UK Alumna Lynn Harrelson Volunteered at the Kentucky COVID-19 Hotline
LEXINGTON, Ky. (May 28, 2020) — University of Kentucky faculty, staff, students and alumni have answered the call for help in many ways during the COVID-19 pandemic. That includes alumna Lynn Harrelson who was supposed to be in Egypt when the coronavirus pandemic broke.
Instead, she and her husband canceled their trip a week or so before they were to leave in anticipation that things would turn out as they did. She stayed in Kentucky and volunteered to answer the phones at the Kentucky Poison Control Center dedicated to the COVID-19 Disease Control Hotline and answered varied questions about the callers' concerns in dealing with COVID-19.
Harrelson, who earned a bachelor’s degree in pharmacy from UK in 1973, is the owner of Senior Pharmacy Solutions, a consulting firm for seniors and others taking multiple medications in Louisville, and greater Kentucky and Indiana. Some of her patients also live outside the states.
“We help patients use their medicines in better, more optimal ways, so they have fewer side effects, better results but most importantly delay the possible need to go to the hospital,” she says.
With Kentucky’s college students away on Spring Break — and then later home after on-campus classes were moved to remote learning — Harrelson volunteered to step in and answer questions from callers who could no longer get to their doctors, needed help or just clarification of what they needed to do to protect their health or that of their community.
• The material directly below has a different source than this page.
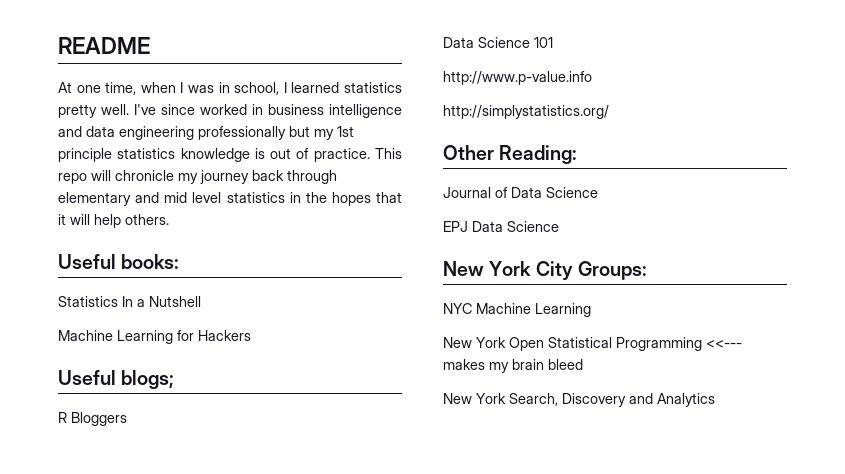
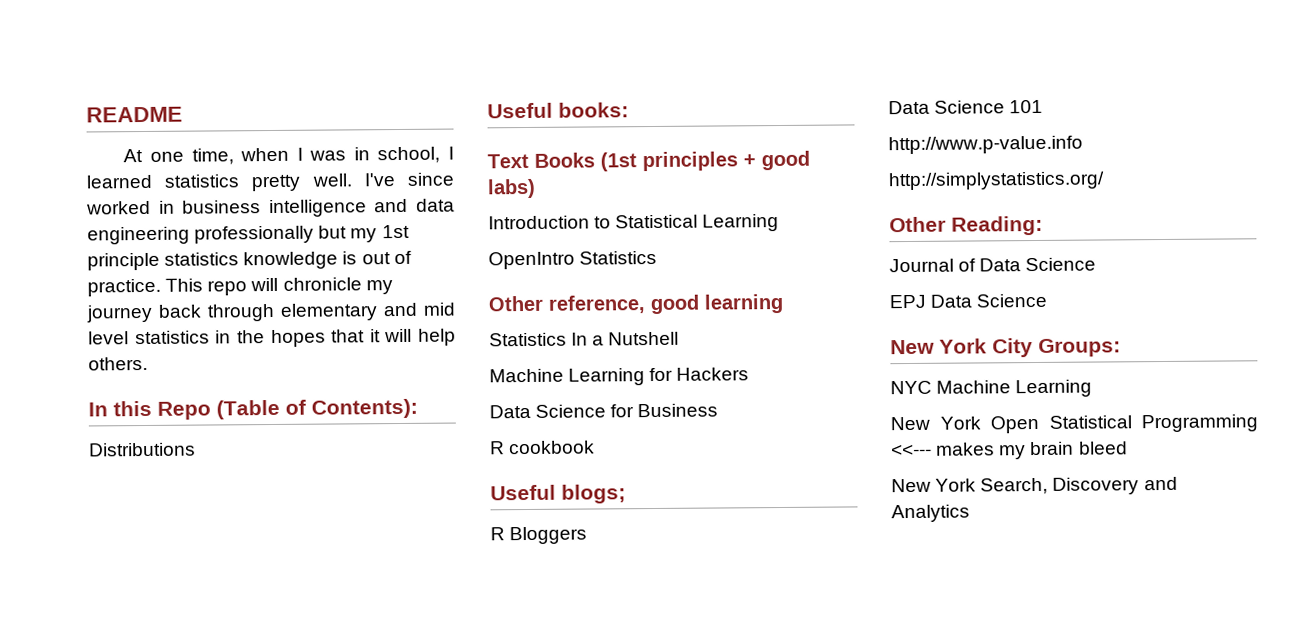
[58,254,180,269] Useful books: -> [88,398,418,420] [89,442,196,457] [487,102,629,119] [487,150,810,172] [487,178,536,199] [488,214,780,232] [488,250,658,270] [488,293,784,315] In this Repo (Table of Contents): // Distributions // Useful books: // Text Books (1st principles + good labs) // Introduction to Statistical Learning // OpenIntro Statistics // Other reference, good learning
(251, 335) none -> [489,403,719,419] [490,440,596,455] // Data Science for Business // R cookbook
She said many just needed guidance, direction and reassurance.
“Having worked in health care for so long, and having helped with other national emergencies, I saw the train wreck that was coming, which is why I wanted to answer the phone calls,” Harrelson says. “I was anxious to help.”
The COVID-19 Hotline interfaced within the Kentucky Poison Control Call Center.
“Both units were very busy with calls. And like with the Poison Control Call Center, we would get calls from the entire state. People calling in asked all kinds of questions about what to do, how to do it and who to contact,” says Harrelson, a UK Fellow and member of the UK Alumni Association Board of Directors as the College of Pharmacy Representative. “The staff supervising and working at the call center also supervised the COVID-19 volunteers and updated the information daily — or more frequently if needed — that the volunteers used as reference to share with those who called the hotline. This information always changed overnight.
“We didn’t want people going to the hospital or just showing up at their health care provider’s office. If they sought care and wanted to see their doctor, then they were encouraged to call them with information that their health care provider would need to review. As volunteers, we coached them about what they needed to consider about their health and share with their health care providers. Many just needed to learn what to do in the early roll out of our state dealing with COVID-19. Many times it was questions about where to go for specific information. It’s nice if I can do something to help calm people, because stress can make them more anxious. Being a calming factor is a great way to serve as a volunteer.”
Harrelson usually worked a 3-10 p.m. shift. At 5 p.m. the calls slowed, she says, while Gov. Andy Beshear gave his daily news briefing.
“As soon as he got finished, it goes gangbusters. I just kept answering more of the same questions about what to do and how to monitor their health and what to share with health care providers.” she says. “I understand the incoming calls are better now. But we were so busy at first. And I’ve had so much positive feedback. It makes me feel like this was one of the greatest things I’ve done in my life, bringing comfort at a time of uncertainty.”
Harrelson says the COVID-19 situation has also allowed pharmacists to expand their role in health care.
“I’m really proud of my profession and my state. I’ve been proud of my pharmacy school forever. It was in the top five when I graduated (now ranked No. 6),” she says. “We have pharmacists who are taught to work in very creative ways, and we just haven’t always been utilized as much as we can be to improve the health of the public we serve. This is an opportunity to be able to do different things in different ways and show people that we’re not the traditional pharmacists depicted in TV or in commercials. It has allowed us to spread our wings and be more involved in the health care of the people we serve.”